Thursday 19 September 2013

The Tortoise

 
I'm keeping the animal theme going after @tingenek's last post about riding the camel, with a reference to Aesop's fable about slow and steady winning the race.

It's a good year since we got funding thanks to Geovation and we are finally on the verge of launching the first app for android and accompanying website.

Barring any last-minute hiccups, the "Get Community Payback" app will be available to download from Google Play for android devices from October 1st 2013.


Users will be able to take photos of fly-tipping or other ugly sights, tag the location on a map and submit the information to their local Probation Trust. We'll forward nominations from other areas to the Probation Trust concerned.

In Staffordshire & West Midlands, staff can assess and review projects on a website we've developed. As projects are updated, automatic notifications go back to the person who suggested the project.

Other Probation Trusts are free to use our website to track projects in their area. The code is open source anyway so they can adopt it, adapt it or completely ignore it! Luckily, most seem interested.

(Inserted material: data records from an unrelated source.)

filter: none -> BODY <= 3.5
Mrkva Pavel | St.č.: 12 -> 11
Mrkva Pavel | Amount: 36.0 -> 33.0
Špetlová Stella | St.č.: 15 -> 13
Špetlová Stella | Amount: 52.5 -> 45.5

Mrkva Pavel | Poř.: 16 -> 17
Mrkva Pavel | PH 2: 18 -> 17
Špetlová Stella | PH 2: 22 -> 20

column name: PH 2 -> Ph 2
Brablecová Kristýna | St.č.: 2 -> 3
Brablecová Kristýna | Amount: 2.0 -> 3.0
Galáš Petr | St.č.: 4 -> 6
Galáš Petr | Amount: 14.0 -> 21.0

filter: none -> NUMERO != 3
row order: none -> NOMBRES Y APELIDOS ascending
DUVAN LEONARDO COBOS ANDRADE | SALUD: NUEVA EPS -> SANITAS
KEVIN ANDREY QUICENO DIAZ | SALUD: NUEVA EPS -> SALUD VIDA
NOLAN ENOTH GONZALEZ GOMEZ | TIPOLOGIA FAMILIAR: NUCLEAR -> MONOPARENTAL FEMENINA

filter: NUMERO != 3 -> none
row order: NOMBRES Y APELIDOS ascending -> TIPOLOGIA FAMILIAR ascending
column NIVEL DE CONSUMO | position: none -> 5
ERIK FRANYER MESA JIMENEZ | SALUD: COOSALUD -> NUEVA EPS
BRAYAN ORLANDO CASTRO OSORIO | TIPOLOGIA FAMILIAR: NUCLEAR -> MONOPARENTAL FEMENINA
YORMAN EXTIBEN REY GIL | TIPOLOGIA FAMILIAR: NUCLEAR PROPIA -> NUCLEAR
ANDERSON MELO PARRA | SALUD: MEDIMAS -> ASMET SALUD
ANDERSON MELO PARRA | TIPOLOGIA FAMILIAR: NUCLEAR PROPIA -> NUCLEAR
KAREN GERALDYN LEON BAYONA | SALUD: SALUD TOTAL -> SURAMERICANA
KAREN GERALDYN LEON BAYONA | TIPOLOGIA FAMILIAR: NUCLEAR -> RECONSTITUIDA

People can keep track of projects on the public-facing website. There they can search a map and click on pins to reveal photos and project descriptions.

But while we've been treading carefully, learning and developing our skills, we have been overtaken by a company offering a rival service!


Paradex released a Community Payback project reporting app a few months ago, offering to e-mail project nominations to Probation Trusts for a monthly charge. They didn't ask if we were interested at Staffordshire & West Midlands, nor did they ask permission to add our video to their website!

That website ends with "org", despite Paradex looking to make a profit, and they use "official" Ministry of Justice and Community Payback logos and colour scheme. If you look very closely, you will see the small print admitting Paradex is "independent of Probation and the Ministry of Justice".

I don't have any beef with small software companies trying to identify opportunities to make a few quid, but asking cash-strapped public services for a fee so you can send them the odd e-mail?

In the end, if there is demand for the service and two apps are available, then people will use the best one and only they will be the judge of that.

We are hopeful that our methodical approach to service design and user experience will ultimately pay off as the finish line comes into view.

Keep an eye on @swmcpvisibility on Twitter for more updates in the next few weeks.


Thursday 20 June 2013

Riding the Camel

When I originally thought about the technical design for the CP Visibility application, I had in mind a series of blocks that were loosely coupled together for maximum flexibility;

  • An xml database (eXist)
  • A public search engine (SOLR)
  • A publication mechanism to push updates to the phones (MQTT)

However, at that time I hadn't considered exactly how that was going to happen - I'd assumed an api or library or REST game of some sort would present itself (optimism is an integral part of professional IT).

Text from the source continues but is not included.